Dan and I will be there!


----------



## jasonwipf

I plan too


----------



## justindorsett

If i can get my car ready Ill be there. It shouldnt be a problem. I cant wait. I havent actually raced offroad in a couple years.


----------



## Graydog328

signed up on rcsignup


----------



## Earl_Sparky

I might see how my Nitro handles the River?? I just have to find me a pit man??
Expert or Sportsman??


----------



## cjtamu

Earl, there will be plenty of people who can pit for you. May even make it out there myself. And hail no you can't run Sportsman. If JB goes electric does he get to run Sportsman too? Sandbagger! Ha ha ha.


----------



## Earl_Sparky

Ok, you shamed me into expert.
I just won’t be held responsible for all the people I takeout with my bad driving.
It’s taking me a little while to develop a Nitro finger.


----------



## jasonwipf

cjtamu said:


> Earl, there will be plenty of people who can pit for you. May even make it out there myself. And hail no you can't run Sportsman. If JB goes electric does he get to run Sportsman too? Sandbagger! Ha ha ha.

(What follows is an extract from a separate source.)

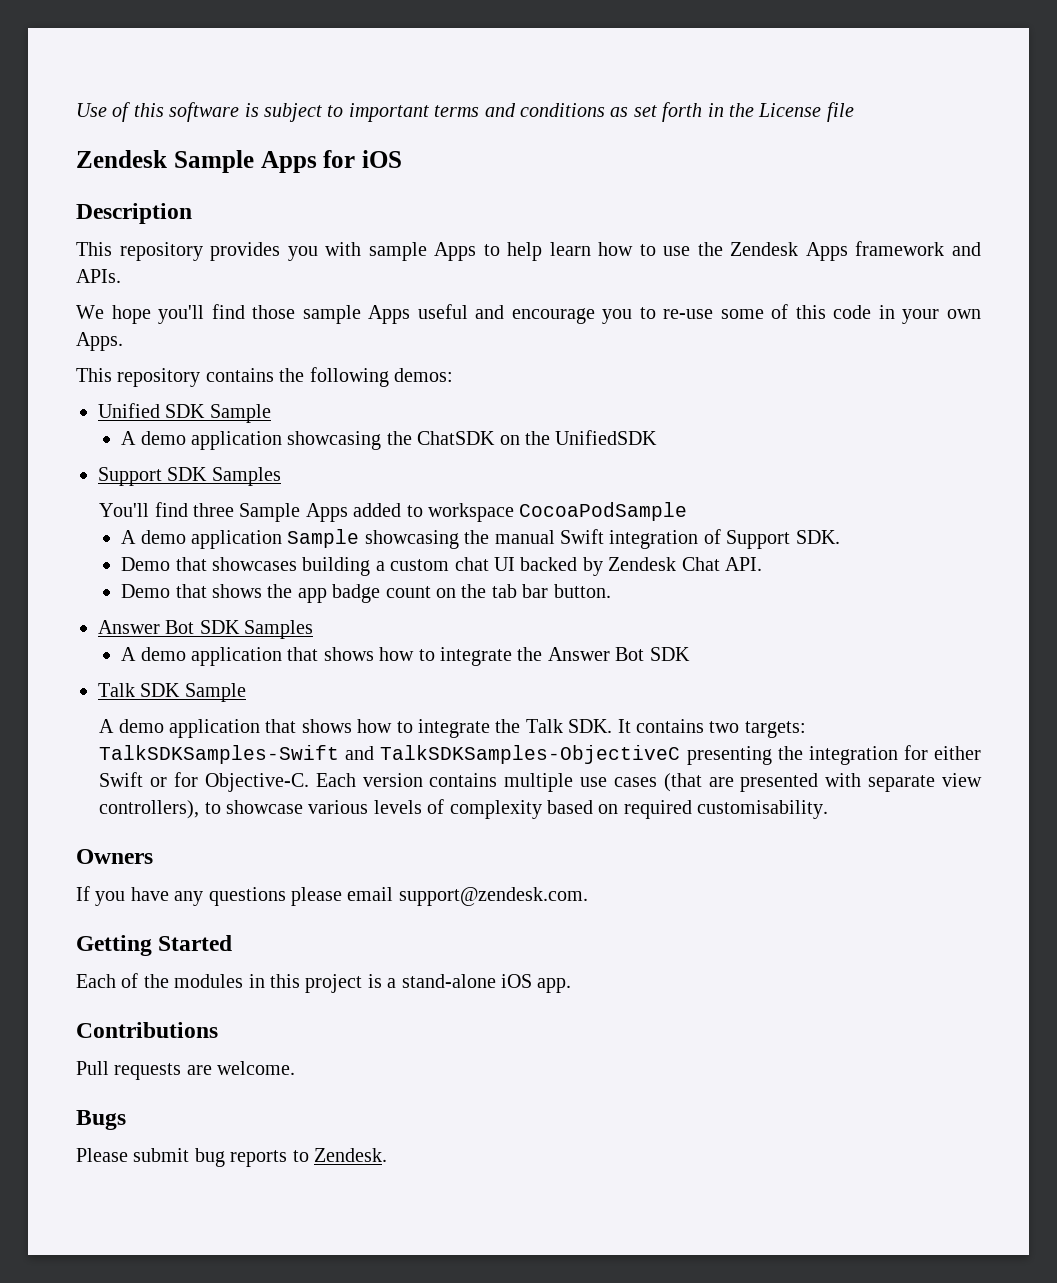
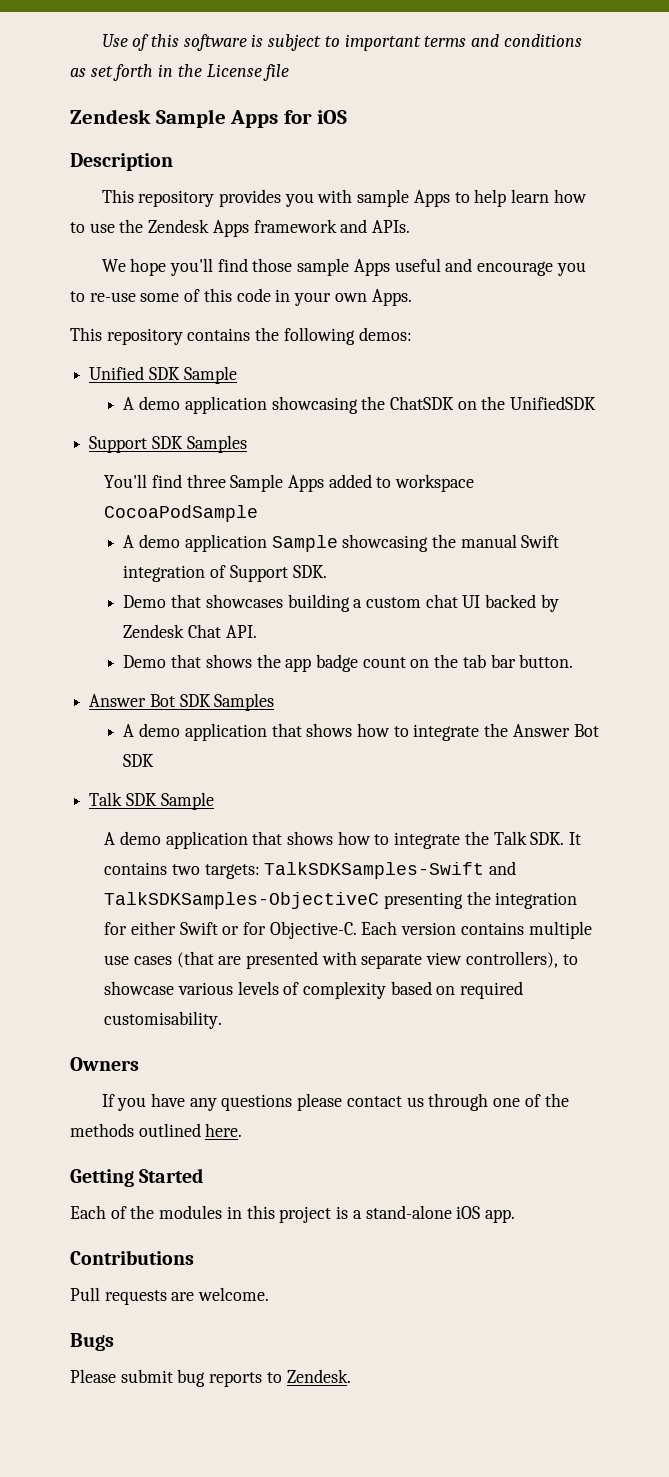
[347,887,588,906] email support@zendesk.com. -> [346,1093,569,1111] [70,1123,243,1137] contact us through one of the methods outlined here.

lol ya poor ty mills and alex wipf the 4th graders are going to have to run against you in sportsman this year.


----------



## Earl_Sparky

jasonwipf said:


> lol ya poor ty mills and alex wipf the 4th graders are going to have to run against you in sportsman this year.


No, I only ran sportsman for a few races so I would not get in the way with the switch to Nitro.
You were the one that beat-up on the 4th graders last year. And you have the trophy to prove it. Ha! Ha!:rotfl:


----------



## Snowmonkey

Oh that will leave a mark...hahaha


----------



## cjtamu

jasonwipf said:


> lol ya poor ty mills and alex wipf the 4th graders are going to have to run against you in sportsman this year.


Thank God I'm in Expert and this doesn't affect me any. I HATE getting beat by 4th graders! :slimer:


----------



## Snowmonkey

Thats why i nerver ran sportsman when i started.


----------



## jasonwipf

Mehh... I like all my sportsman buds. 4th graders and 40year olds.


----------



## Big Phil

There were only 2 guys i wanted to bump up to expert last week Jason and Willy..They turned many 28sec laps everyone else was ok.. But since it was the last race of the season i left it alone.


----------



## jasonwipf

Big Phil said:


> There were only 2 guys i wanted to bump up to expert last week Jason and Willy..They turned many 28sec laps everyone else was ok.. But since it was the last race of the season i left it alone.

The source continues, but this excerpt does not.